The original plan prioritised functionality but ignored cardinal orientation and gave no role to external structural elements. The new facade reverses that: fully glazed lower sections take advantage of shading effects, glazing gradually reduces moving upwards, and individual modules rotate to face favourable directions such as east and west. The lower floors keep office use behind a nearly fully glazed, slightly distorted grid, organised as a free plan through furnishing; the upper floors turn residential, with reduced glazing for a more intimate atmosphere and a plan that follows the facade's rotation while keeping its main spaces rectangular.

Original and proposed facade unit and whole-tower geometry compared
Original (left) and proposed (right) — facade unit and whole-tower geometry
Grid of facade panel variations across the six key parameters
The six key parameters and their effect on the facade's tectonics

A Parametric Workflow

The entire facade geometry is generated in Grasshopper around six parameters — height, distance from the edge, window-to-wall ratio, facade rotation angle, position relative to the whole facade, and main orientation — chosen so every panel's geometric properties can be extracted in real time for the stages that follow. The workflow runs in three stages: facade geometry generation, building-performance optimisation, and translation from the computational model into BIM.

Three-stage parametric workflow diagram — facade geometry, performance optimisation, translation to BIM
The three-stage workflow — from facade geometry to a performance-optimised, BIM-translated panel

Building Performance Optimisation

Existing simulation tools such as Honeybee, Ladybug and DIVA are accurate but slow, which limits how much they can actually inform early design decisions. The thesis instead built a daylight-metric analysis tool aimed at a real-time overview of building performance — Spatial Daylight Autonomy (sDA), Annual Sunlight Exposure (ASE) and photovoltaic energy production, computed per panel across the facade and fed into an artificial neural network trained to predict performance instantly rather than re-run a full simulation each time.

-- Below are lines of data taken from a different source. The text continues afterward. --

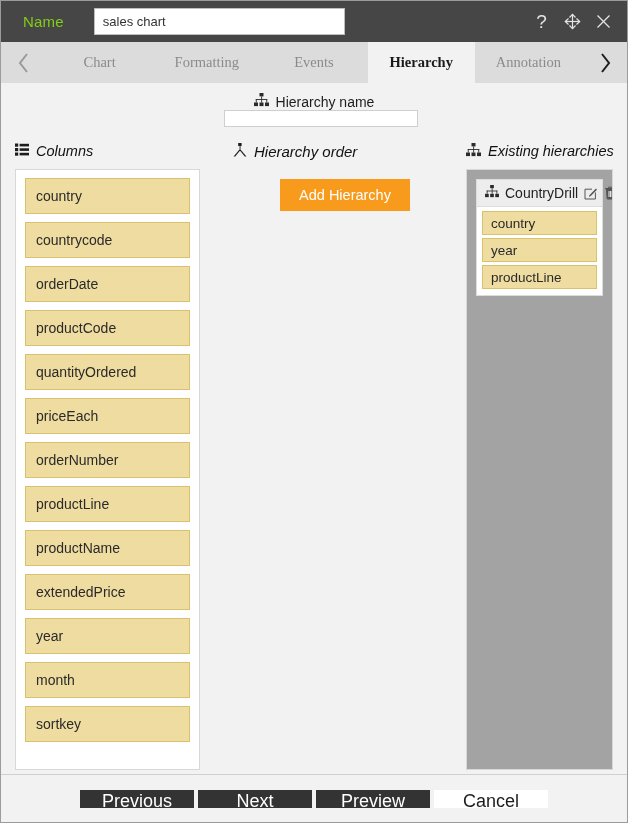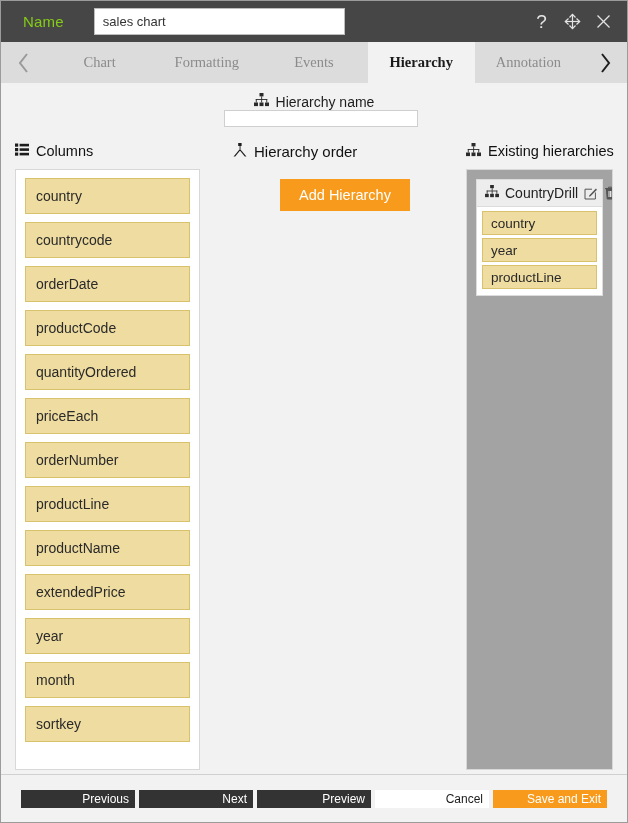"Columns" .panel-head { font-style: none -> italic }
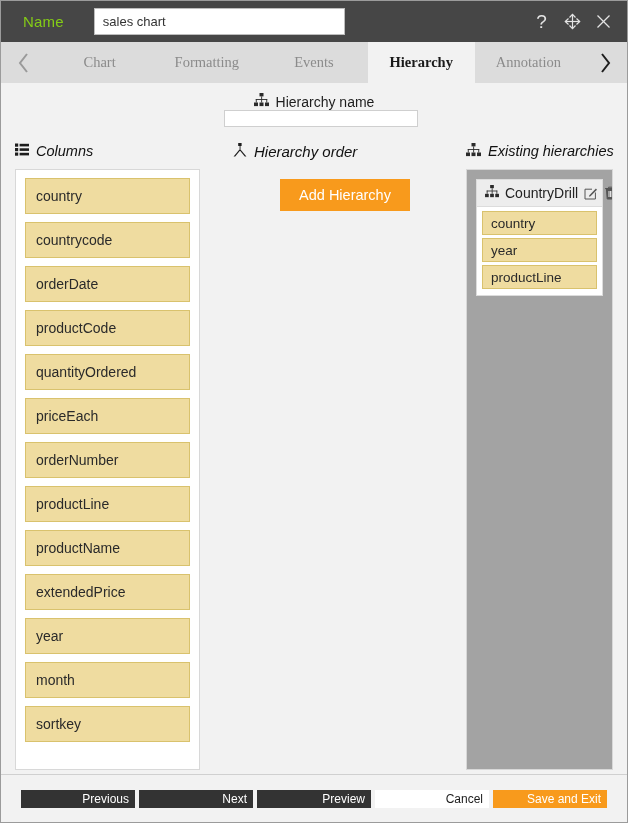"Previous" .fbtn { font-size: 12px -> 18px; text-align: right -> none }
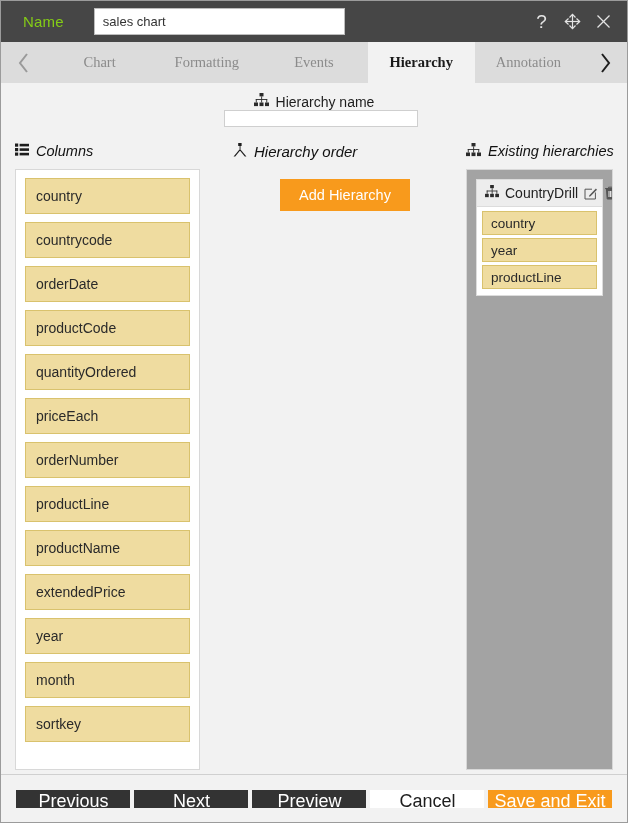"Save and Exit" button.fbtn { html: <button>Save and Exit</button> -> none }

Per-panel sDA, ASE and PV performance visualisations across the facade
sDA, ASE and PV outputs, computed per panel across the facade

Automating the Facade Details

The technological solution assembles each facade unit from four independent components — a prefabricated reinforced-concrete slab extension, a vertical structural insulation unit, the spandrel bay, and the visual/opaque units — installed across two consecutive floors so the interior units can go in afterwards with minimal scaffolding. Drawing that in AutoCAD would mean redrawing every detail by hand whenever the design changed, so the details were rebuilt instead as parametric line-based families in Rhino.Inside.Revit, linked directly to the host geometry: move a slider, and the tagged detail drawing updates itself.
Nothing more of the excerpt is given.